The state of the relationship is inherent in the story’s verb tenses, which are easy to gloss over on a cursory reading. “Gazebo” is told in the present tense, except for moments in the narrative past in either Duane or Holly’s memory, and two key instances outside these flashbacks. The first is a short declarative sentence at the end of one section: “Holly was my own true love.” The verb “was” hits like a sledgehammer with its acknowledgement that something has died, not just inside Holly, but in the intimacy and trust the couple once shared. “It’s trust that you killed,” Holly tells Duane.
The other moment comes at the very end of the story. Two successive paragraphs of one line apiece conclude the narrative in a manner that is simultaneously open-ended and definitive:
“Duane,” Holly goes.
In this, too, she was right.
Here, we have Lish’s input on full display.
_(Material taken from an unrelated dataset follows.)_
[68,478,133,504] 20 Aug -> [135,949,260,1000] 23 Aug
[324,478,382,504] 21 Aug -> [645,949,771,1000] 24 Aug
Everything that is unspoken in Holly’s utterance exists in the interstice between her line of dialogue and Duane’s acknowledgement of her rightness.
Interestingly, though, Holly’s brief statement comes on the heels of a longer monologue, much more in the style of Carver’s original manuscript, that explicates the story’s title. Holly recalls a time when the couple was younger and they were out driving aimlessly. They got thirsty and stopped at the home of an elderly couple to ask for a glass of water. This is what Carver writes:
“Those old people must be dead now,” she goes, “side by side in some cemetery. You remember they asked us in for cake? And later on they showed us around? And there was this gazebo there out back? It was out back under some trees? It had a little peaked roof and the paint was gone and there were these weeds growing up over the steps. And the woman said that years before, I mean a real long time ago, men used to come around and play music out there on a Sunday, and people would sit and listen. I thought we’d be like that too when we got old enough. Dignified. And in a place. And people would come to our door.”
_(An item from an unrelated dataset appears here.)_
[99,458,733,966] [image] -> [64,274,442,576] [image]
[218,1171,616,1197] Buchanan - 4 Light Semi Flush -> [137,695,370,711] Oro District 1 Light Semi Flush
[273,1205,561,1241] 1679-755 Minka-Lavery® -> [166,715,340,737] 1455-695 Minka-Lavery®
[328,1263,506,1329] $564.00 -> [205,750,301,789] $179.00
This is by some measure the longest speech in the story and it tilts in the direction of what King was suggesting about heart. The plaintive quality in Holly’s memory is palpable; the sense of loss that she and Duane will not grow old together and become the kind of couple who listens to music in a gazebo out back and have people come to their door is piercingly sad. And the notion that it is Duane who has killed this bucolic vision is contained in the monologue as it sets up the brutal final lines of the story.
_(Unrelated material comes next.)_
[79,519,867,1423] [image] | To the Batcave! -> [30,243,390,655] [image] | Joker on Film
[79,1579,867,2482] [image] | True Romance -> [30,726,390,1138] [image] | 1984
In this instance, it is not Carver or Lish independently, but the two in tandem that provide “Gazebo” with its force and effect. Carver’s heart and Lish’s brutality combine to create a climax that steamrolls over a reader in a rush, not of easy sentimentality, but authentically earned emotion. Carver’s brief story, one shot in a barrage that helped change short fiction in the late 20th century, is a powerful stylistic monument to what the genre is capable of.